Most health care is delivered by family physicians. Family doctors are responsible for a defined community and they typically live above (or near) the small consultorios located in the neighborhood they serve. The family physician we visited cared for some 800 people in the five blocks surrounding her consultorio. During the mornings she saw patients in the clinic; in the afternoon she did home visits.
For more complex problems, patients visit one of approximately 400 polyclinics distributed throughout the island. A polyclinic is similar to the outpatient department of a small hospital. Some emergency room functions (including administering Cuban-produced streptokinase) occur here, but primarily this is a place for specialist consultation, diagnostic procedures such as ultrasound and more sophisticated therapeutics (physical therapy, acupuncture).
Consultorios and polyclinics are considered to be primary care in Cuba. In the secondary care tier are the municipal and regional hospitals. Both WHO and PAHO provide health profiles on Cuba that are full of statistics. For a more political portrait, see Aviva Chomsky’s “The Threat of a Good Example: Health and Revolution in Cuba.”
As US clinicians, we are accustomed to the never-ending paperwork associated with figuring out what health services different patients are or are not entitled to; this exists because we have a two-tiered market-driven health care system. It was almost exhilarating to see a system in which such barriers to care did not exist and there was an overall health system. But is it was sobering to realize the enormous burdens under which Cubans work. Food is rationed (in a very thoughtful way), housing is in very short supply (particularly in Havana), many people wear used clothing from overseas and transportation is limited. Adding to these burdens is the embargo imposed by the US government. (see below).

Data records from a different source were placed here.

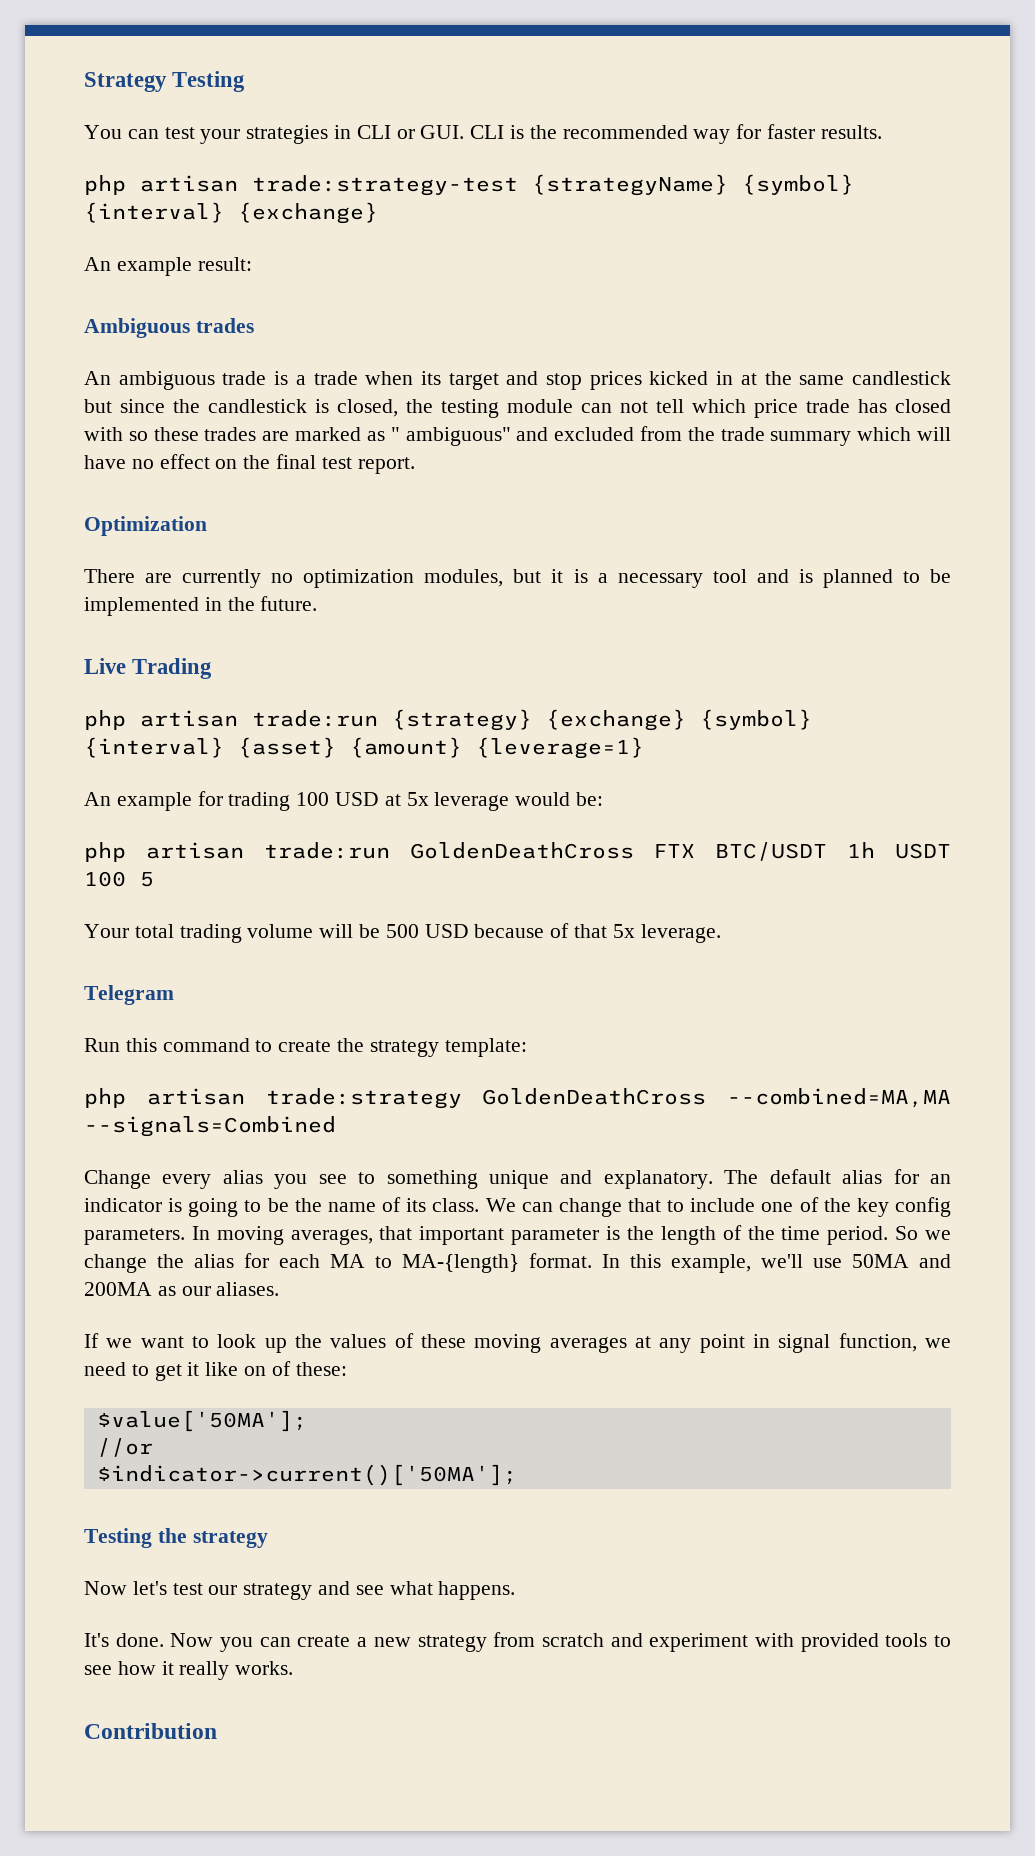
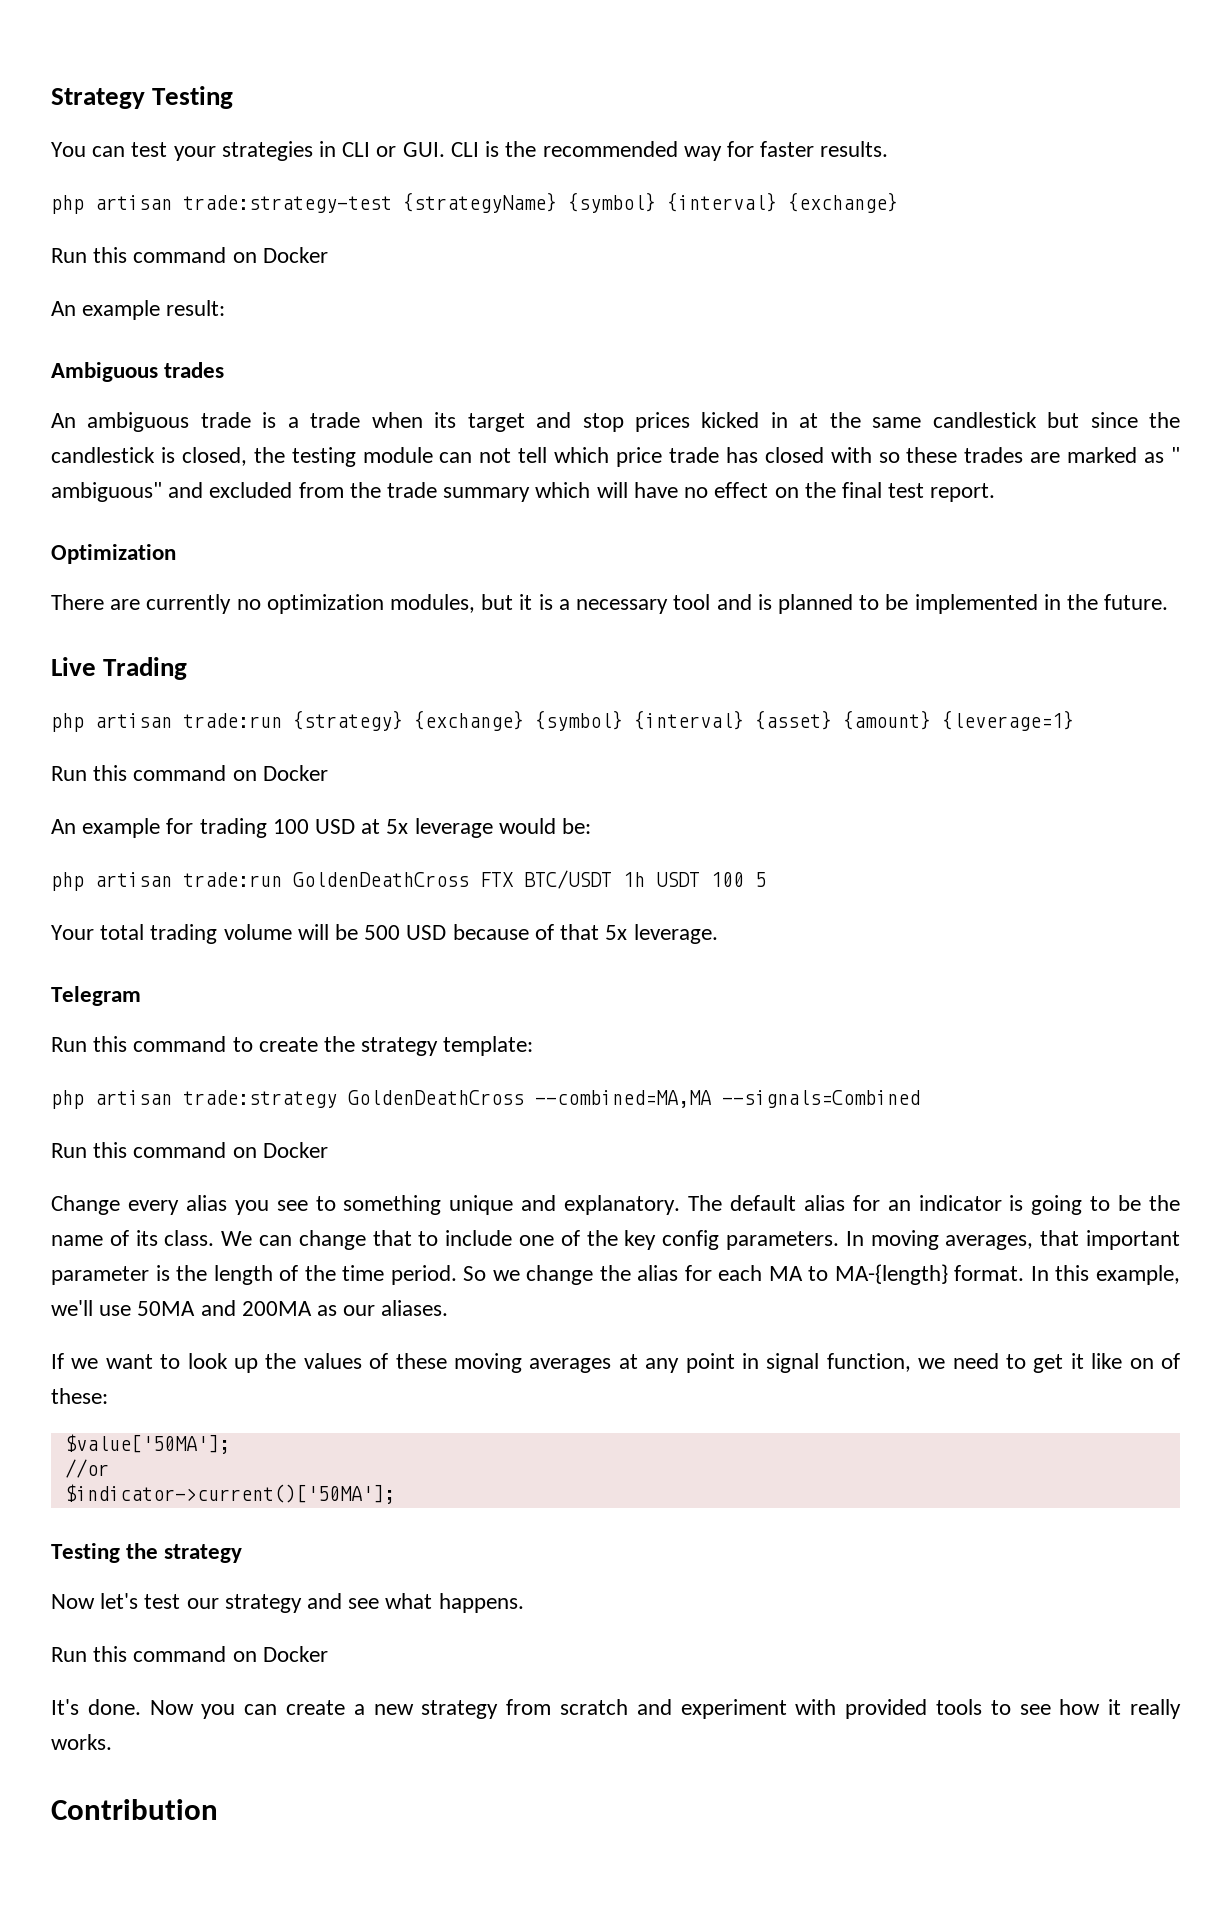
  php artisan trade:strategy-test {strategyName} {symbol} {interval} {exchange}
+ Run this command on Docker
  php artisan trade:run {strategy} {exchange} {symbol} {interval} {asset} {amount} {leverage=1}
+ Run this command on Docker
  php artisan trade:strategy GoldenDeathCross --combined=MA,MA --signals=Combined
+ Run this command on Docker
  Now let's test our strategy and see what happens.
+ Run this command on Docker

The official Cuban website for health information is Infomed, a sophisticated site full of information. Unfortunately Infomed is available only in Spanish. Infomed provides links to the major Cuban health publications, including the Revista Cubana de Salud Pública. We were fortunate to meet its editor, Dr. Francisco Rojas Ochoa, a 2005 recipient of a PAHO Public Health Award. He shared with us a copy of their recent book “Salud para todos: Si es posible”, an explanation of how Cuba was able to achieve the goals of health for all through the development of a primary care system. English readers may wish to consult the website of MEDICC (Medical Education Cooperation with Cuba, see below) for more detailed information on the Cuban Health System.
Amongst the medical centers we visited was the Instituto Pedro Kourí (IPK) an internationally recognized center for research into tropical diseases. Science recently profiled an IPK researcher, Dra. María C. Guzmán for her work on dengue hemorrhagic fever and the development of a dengue vaccine. IPK hosts an international course on tropical diseases; US citizens, due to the travel embargo, can no longer participate in this course.
International Solidarity
For several decades Cuba has sent physicians throughout the world as a form of solidarity. MEDICC Review now devotes a column towards the activities of these internacionalistas. As we learned during our trip many healthworkers have been sent to Venezuela to participate in that country’s Barrio Adentro health program.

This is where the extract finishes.